Stored items:

....................

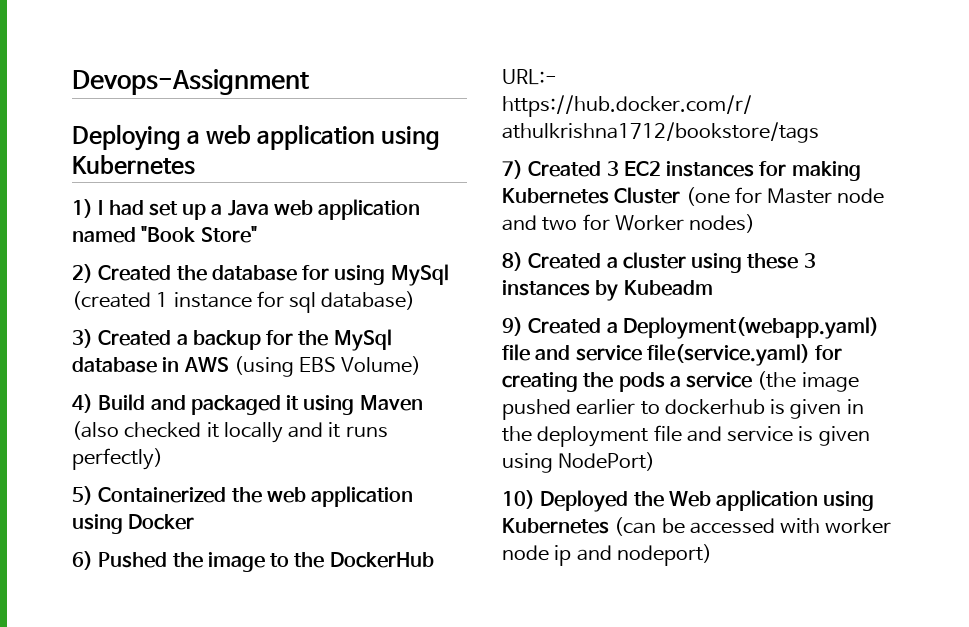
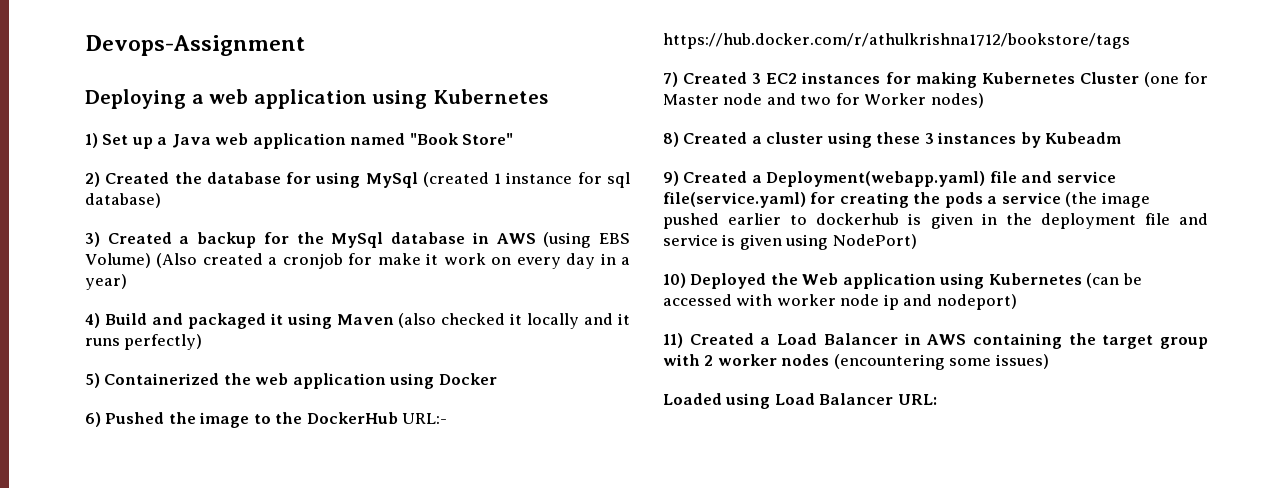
- 1) I had set up a Java web application named "Book Store"
+ 1) Set up a Java web application named "Book Store"
- 3) Created a backup for the MySql database in AWS (using EBS Volume)
+ 3) Created a backup for the MySql database in AWS (using EBS Volume) (Also created a cronjob for make it work on every day in a year)
+ 11) Created a Load Balancer in AWS containing the target group with 2 worker nodes (encountering some issues)
+ Loaded using Load Balancer URL:

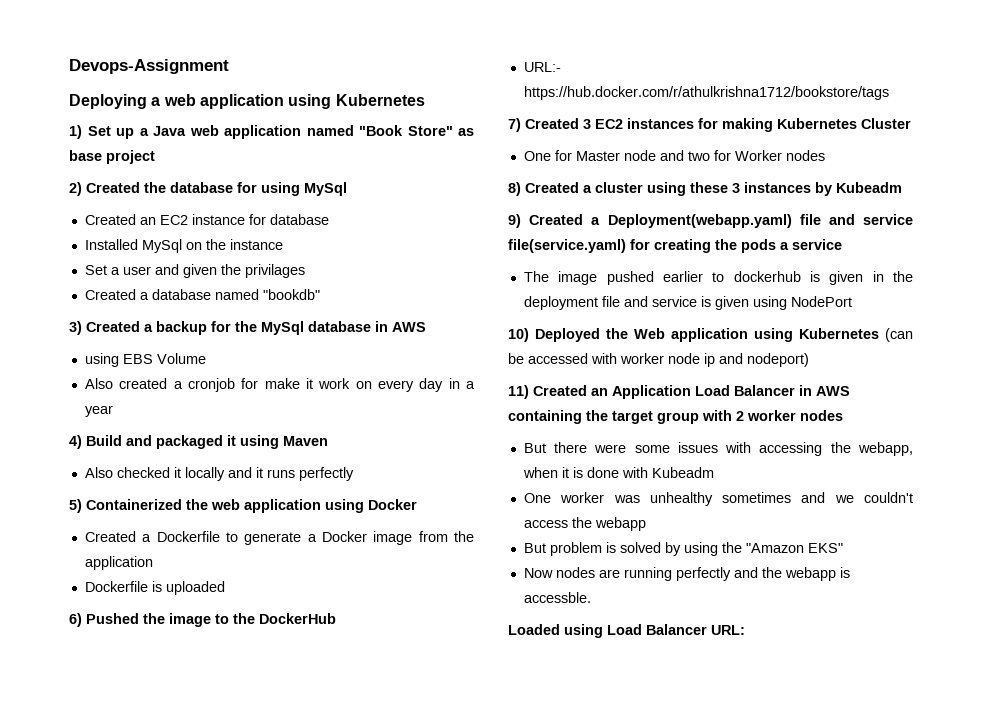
- 1) Set up a Java web application named "Book Store"
+ 1) Set up a Java web application named "Book Store" as base project
- 2) Created the database for using MySql (created 1 instance for sql database)
+ 2) Created the database for using MySql
+ Created an EC2 instance for database
+ Installed MySql on the instance
+ Set a user and given the privilages
+ Created a database named "bookdb"
- 3) Created a backup for the MySql database in AWS (using EBS Volume) (Also created a cronjob for make it work on every day in a year)
+ 3) Created a backup for the MySql database in AWS
+ using EBS Volume
+ Also created a cronjob for make it work on every day in a year
- 4) Build and packaged it using Maven (also checked it locally and it runs perfectly)
+ 4) Build and packaged it using Maven
+ Also checked it locally and it runs perfectly
+ Created a Dockerfile to generate a Docker image from the application
+ Dockerfile is uploaded
- 6) Pushed the image to the DockerHub URL:- https://hub.docker.com/r/athulkrishna1712/bookstore/tags
+ 6) Pushed the image to the DockerHub
+ URL:- https://hub.docker.com/r/athulkrishna1712/bookstore/tags
- 7) Created 3 EC2 instances for making Kubernetes Cluster (one for Master node and two for Worker nodes)
+ 7) Created 3 EC2 instances for making Kubernetes Cluster
+ One for Master node and two for Worker nodes
- 9) Created a Deployment(webapp.yaml) file and service file(service.yaml) for creating the pods a service (the image pushed earlier to dockerhub is given in the deployment file and service is given using NodePort)
+ 9) Created a Deployment(webapp.yaml) file and service file(service.yaml) for creating the pods a service
+ The image pushed earlier to dockerhub is given in the deployment file and service is given using NodePort
- 11) Created a Load Balancer in AWS containing the target group with 2 worker nodes (encountering some issues)
+ 11) Created an Application Load Balancer in AWS containing the target group with 2 worker nodes
+ But there were some issues with accessing the webapp, when it is done with Kubeadm
+ One worker was unhealthy sometimes and we couldn't access the webapp
+ But problem is solved by using the "Amazon EKS"
+ Now nodes are running perfectly and the webapp is accessble.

....................

WHAT TO DO:
Give the number of lines in the entries that include the string "issues", and nothing else.

EXERCISE OUTPUT:
3